Ending Invalidation

It happened again, or should I say it’s still happening.  Last night, I was talking with a close family member about my seriously ill sibling.  I can hardly imagine the mental turmoil and pain my sibling is experiencing, and I feel terribly for their suffering.  We spoke about the latest test results, how fatiguing the treatments are, and how strong they are to continue working during this illness.  I admire my sibling and hope they can recover quickly and thoroughly, to resume a healthy life.  

What happened during this conversation that has been lingering in the back of my mind since last night?  It is the starkly different approach to the invisible illnesses myself and my children have been fighting for years now.  I try not to bring up our health struggles, but in a moment of weakness and a longing to talk to another adult about a recent health concern with my youngest child, I did.

I was met with negative comments about my need to continually take my children to doctors, how the test results don’t mean anything,  and I should just tell my children to tough it out.  My children all have post-traumatic stress disorder (PTSD) as a result of repeated childhood trauma and exposure to domestic violence.  They struggle with depression, anxiety, and low self-esteem.  Asthma, chronic pain, and chronic migraine add to the already devastating diagnoses. 

They see a therapist weekly, have annual checkups with the doctor, and get their flu shots.  Also, there are urgent care visits for severe colds that aggravate asthma, in-office procedures to combat chronic pain, and those that attempt to prevent more migraines, as well as hospitalizations for depressive episodes and suicidal ideation. Do they see the doctor more often than the average kid?  Yes, they do – because they need medical care for conditions that are not visible to most people.

At the end of the conversation last night, I had a familiar, unsettling feeling.  When I was a child, I had several health struggles.  Some of them presented with obvious physical symptoms and were, in time, treated.  What I remember most about my health struggles as a child was being told that what I felt was imaginary, not real and that I was causing it to happen. 

Traveling in a car with me as a child was awful because of my severe motion sickness.  This was no secret, but I was always told that I was making myself sick.  For the life of me, I can’t imagine why I’d do that.  Vomiting in a car is no way to make friends, positively influence people,  or have any fun.  Eventually, that motion sickness turned into episodic migraines, but I was still bombarded with messages that I must be doing something to make myself sick.

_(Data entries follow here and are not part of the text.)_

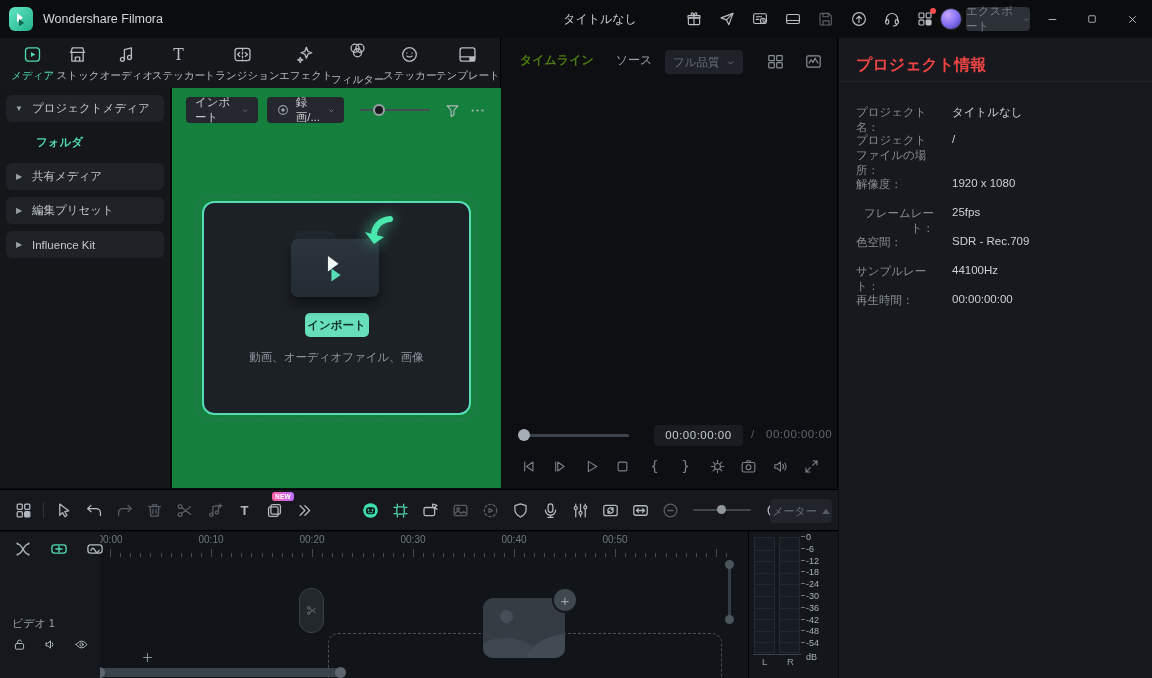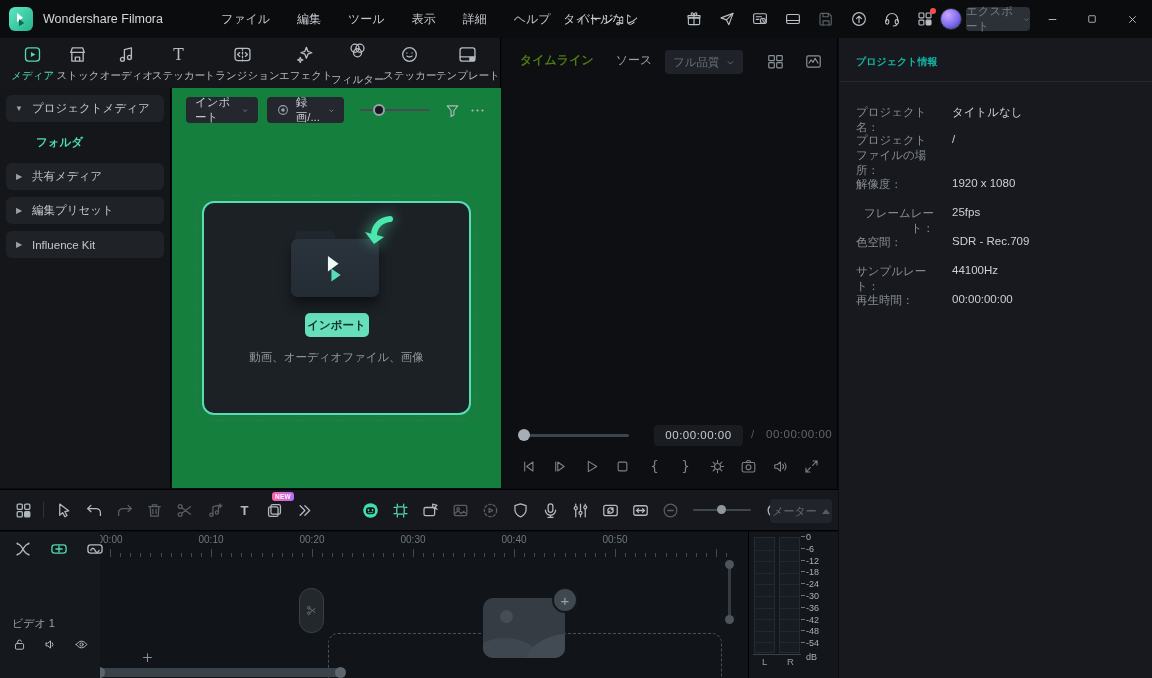--- a/index.html
+++ b/index.html
@@ -152,15 +152,6 @@
         </svg>
     </div>
     <span id="appname">Wondershare Filmora</span>
-    <div id="menus">
-        <span class="menu-item">ファイル</span>
-        <span class="menu-item">編集</span>
-        <span class="menu-item">ツール</span>
-        <span class="menu-item">表示</span>
-        <span class="menu-item">詳細</span>
-        <span class="menu-item">ヘルプ</span>
-        <span class="menu-item">バージョン</span>
-      </div>
     <div id="wintitle">タイトルなし</div>
     <div id="tb-actions">
         <span class="tb-icn">

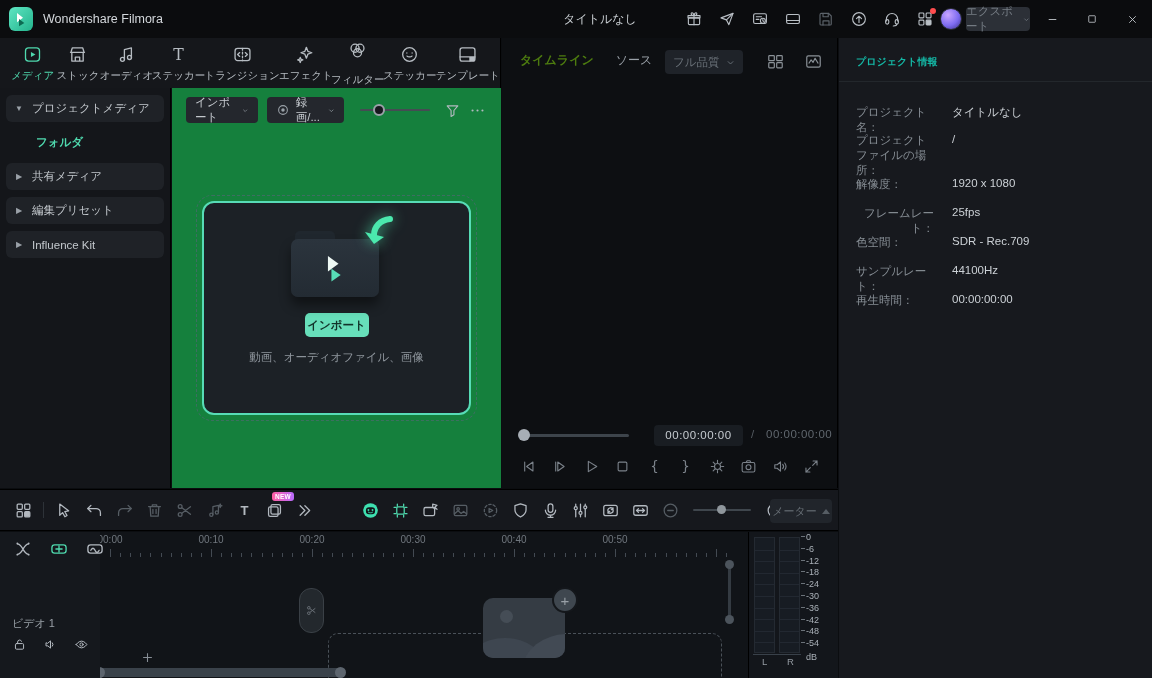--- a/index.html
+++ b/index.html
@@ -80,7 +80,7 @@
 
   
   #right-panel { left:839px; top:38px; width:313px; height:640px; background:#17191e; }
-  #pi-title { position:absolute; left:17px; top:17px; font-size:10px; font-weight:bold; color:#14b8a6; }
+  #pi-title { position:absolute; left:17px; top:17px; font-size:16px; font-weight:bold; color:#ef4444; }
   #pi-divider { position:absolute; left:0; top:43px; width:313px; height:1px; background:#23272c; }
   .pi-row { position:absolute; left:17px; width:280px; display:flex; font-size:11.5px; }
   .pi-label { width:78px; color:#868d94; line-height:15px; }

As an adult, and in part because of an abusive, decade long marriage, the migraines became chronic.  After a vicious divorce and financially devastating child custody battle, the migraines only got worse.  Eventually, I was put on extended medical leave, but not after making significant and repeated mistakes at work because of my stubbornness to work regardless of my medical condition.  After all, I should be able to push through and stop making myself sick, right?  I eventually lost my job and have been fighting to regain my health and financial security for years now.

I don’t talk about my personal struggles with family anymore because I don’t think anyone wants to hear about it, and I certainly don’t need the negativity. I have a chronic neurological condition. It is real and invisible.  It has nasty leaches called depression and anxiety that drain me of any migraine-free days I might have.  I do not wish this on anyone, yet I have a child with chronic migraine.  I feel guilty and responsible for my illnesses and those of my children, even though I know I did not cause them.

Yes, I take my children and myself to the doctor to receive timely, appropriate medical care.  We also get up every day and push our way through and jump over (or crawl under) the hurdles life throws at us.  None of us have a potentially terminal diagnosis, like my sibling, but our lives are severely impacted by our invisible illnesses.  We didn’t cause them, and we don’t make them happen.  In fact, we are doing everything we can to get better, whether anyone believes it or not. 

The invalidation that happened to me as a child is still happening to me as an adult.  The stigma of invisible illness is alive and well in my family, but it ends here.  I will be the last of my family to be invalidated by loved ones about how I feel. My children will not be blamed for their illnesses, and they will be given the help they need to recover, so it doesn’t happen again.